ASSIGNMENT:
Leave the pictures out and reproduce all the entries word for word.

Data excerpts
★ ★ ★ ★ ★ ★ ★
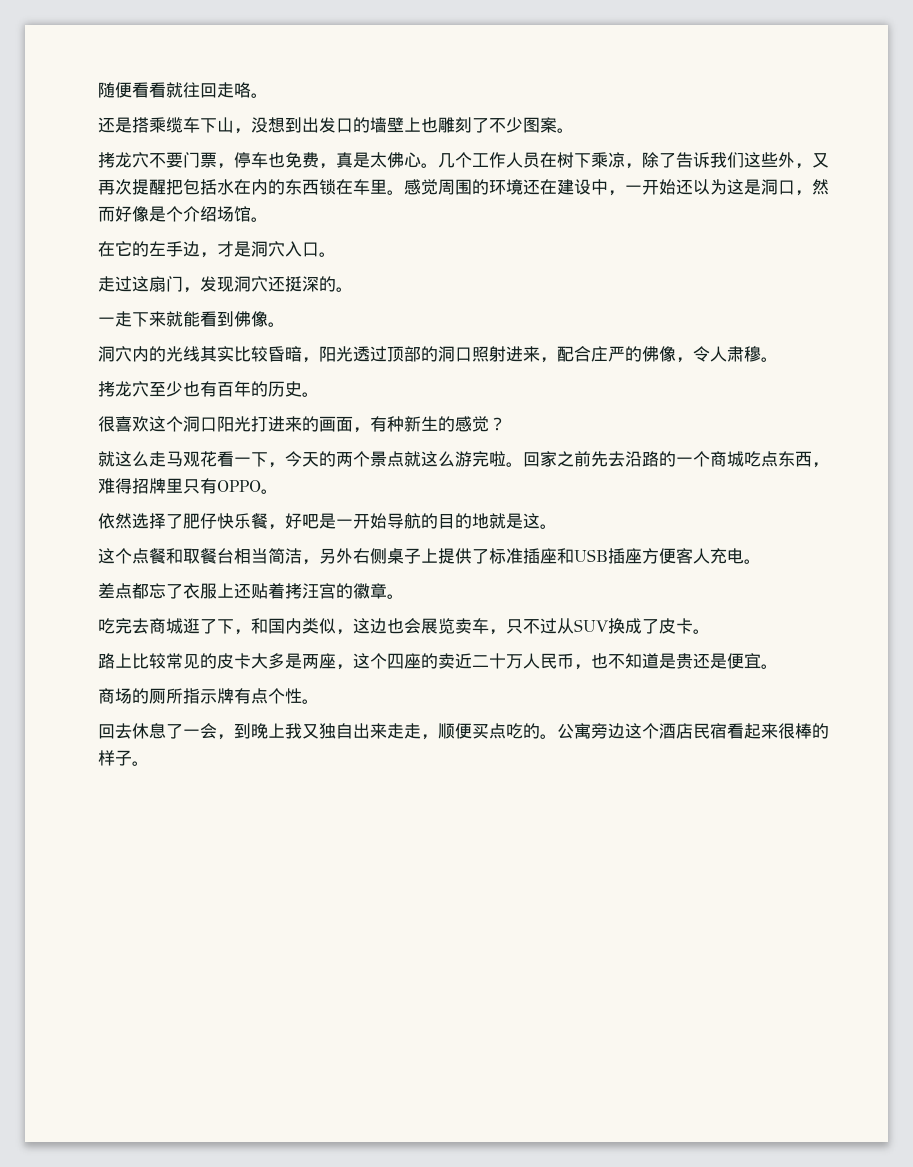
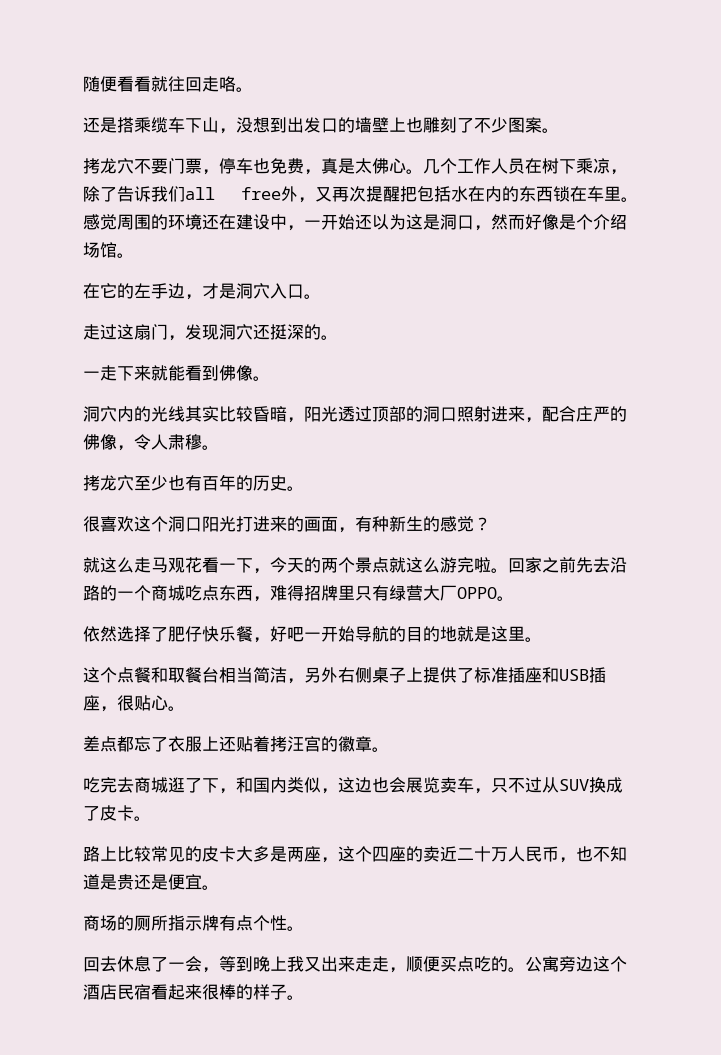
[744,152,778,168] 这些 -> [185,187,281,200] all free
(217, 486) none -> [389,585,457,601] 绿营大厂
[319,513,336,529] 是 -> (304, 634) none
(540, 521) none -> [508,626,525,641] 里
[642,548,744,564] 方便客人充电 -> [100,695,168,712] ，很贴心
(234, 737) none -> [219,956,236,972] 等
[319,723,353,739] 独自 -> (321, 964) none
★ ★ ★ ★ ★ ★ ★
REPLY TO THE TASK:
[744,152,778,168] 这些 -> [185,187,281,200] all free
(217, 486) none -> [389,585,457,601] 绿营大厂
[319,513,336,529] 是 -> (304, 634) none
(540, 521) none -> [508,626,525,641] 里
[642,548,744,564] 方便客人充电 -> [100,695,168,712] ，很贴心
(234, 737) none -> [219,956,236,972] 等
[319,723,353,739] 独自 -> (321, 964) none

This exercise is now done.